_What you will do_. Under this line are the records; write out word for word the part that begins at the line containing "flex-direction: column ->" and ends at the line containing "none -> <div>Designs", and no more.

_Available data_.
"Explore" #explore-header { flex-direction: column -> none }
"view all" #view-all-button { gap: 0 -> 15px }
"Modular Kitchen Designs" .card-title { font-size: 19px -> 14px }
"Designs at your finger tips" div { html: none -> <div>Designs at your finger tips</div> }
...
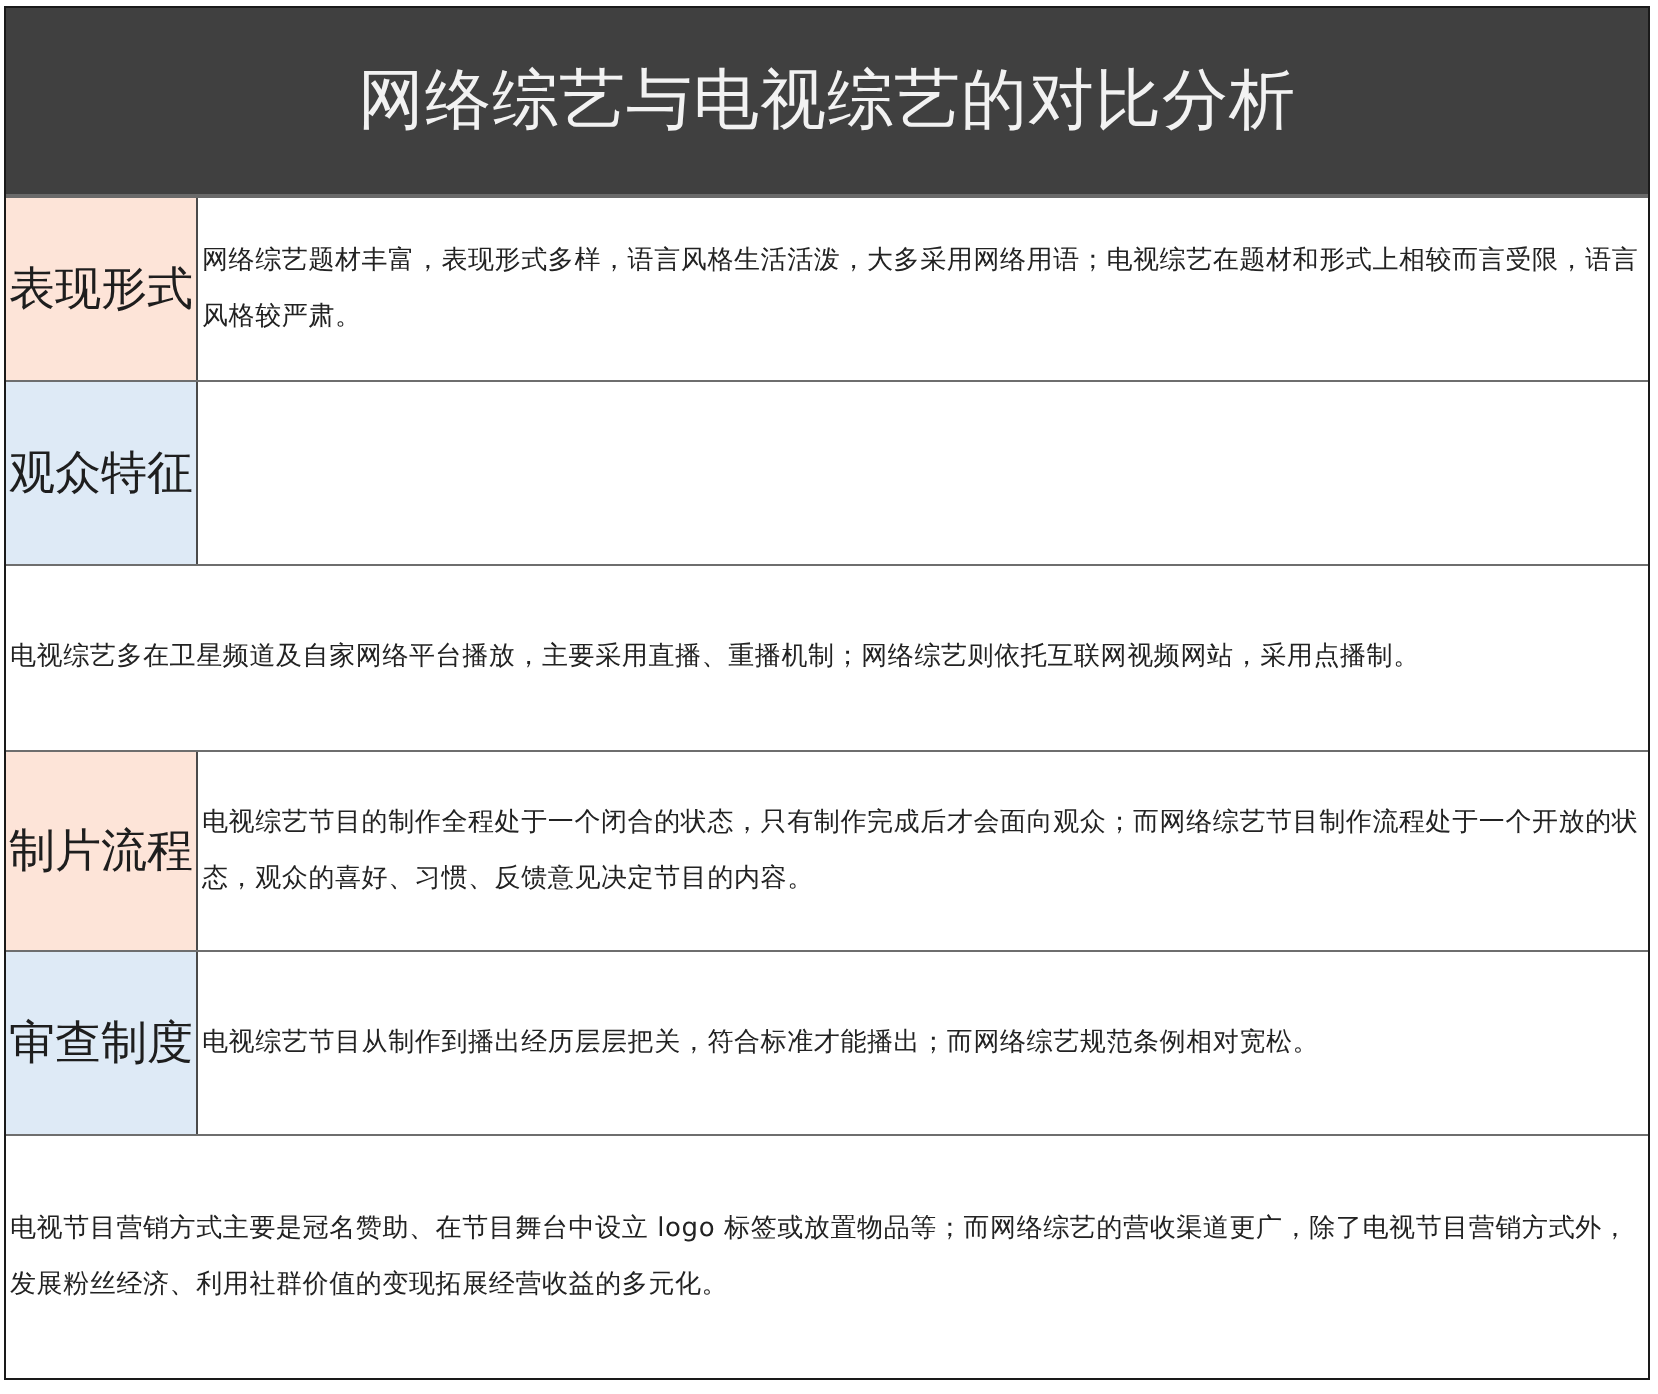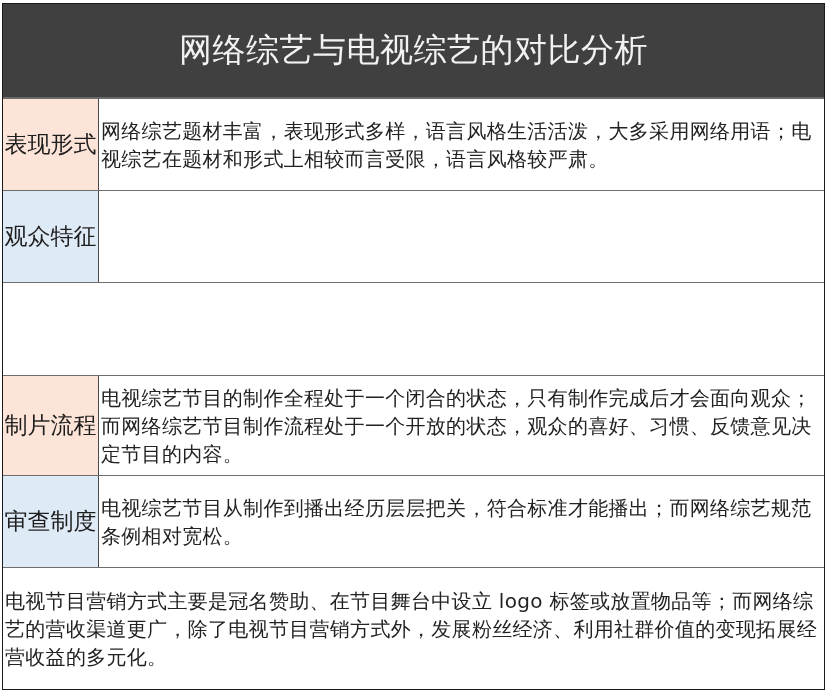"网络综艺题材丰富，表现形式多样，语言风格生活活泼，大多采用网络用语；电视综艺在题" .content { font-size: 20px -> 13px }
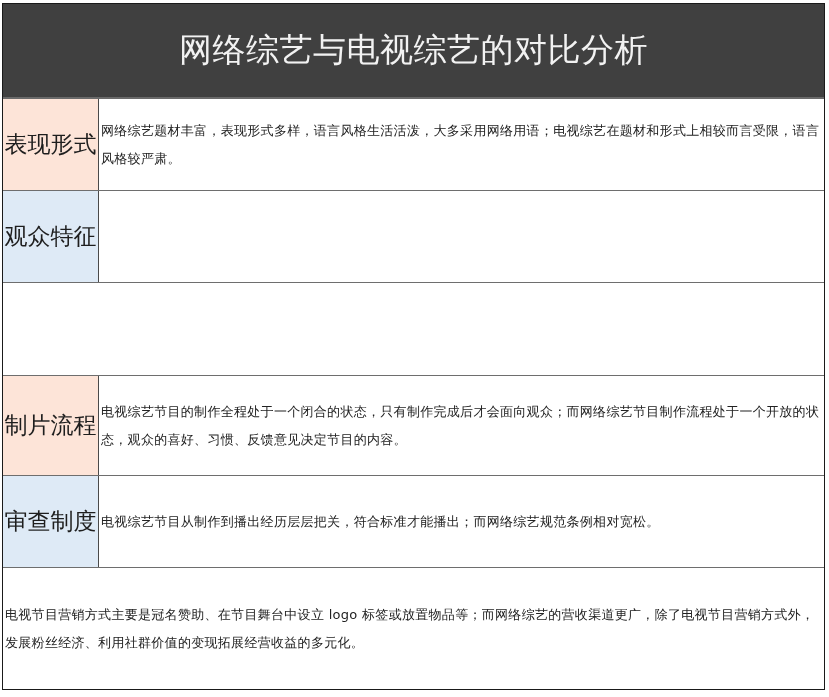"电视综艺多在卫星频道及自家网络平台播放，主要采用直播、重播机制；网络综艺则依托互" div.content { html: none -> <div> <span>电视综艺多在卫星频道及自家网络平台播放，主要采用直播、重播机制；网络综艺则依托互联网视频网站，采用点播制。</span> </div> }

_Result for this exercise_.
"Explore" #explore-header { flex-direction: column -> none }
"view all" #view-all-button { gap: 0 -> 15px }
"Modular Kitchen Designs" .card-title { font-size: 19px -> 14px }
"Designs at your finger tips" div { html: none -> <div>Designs at your finger tips</div> }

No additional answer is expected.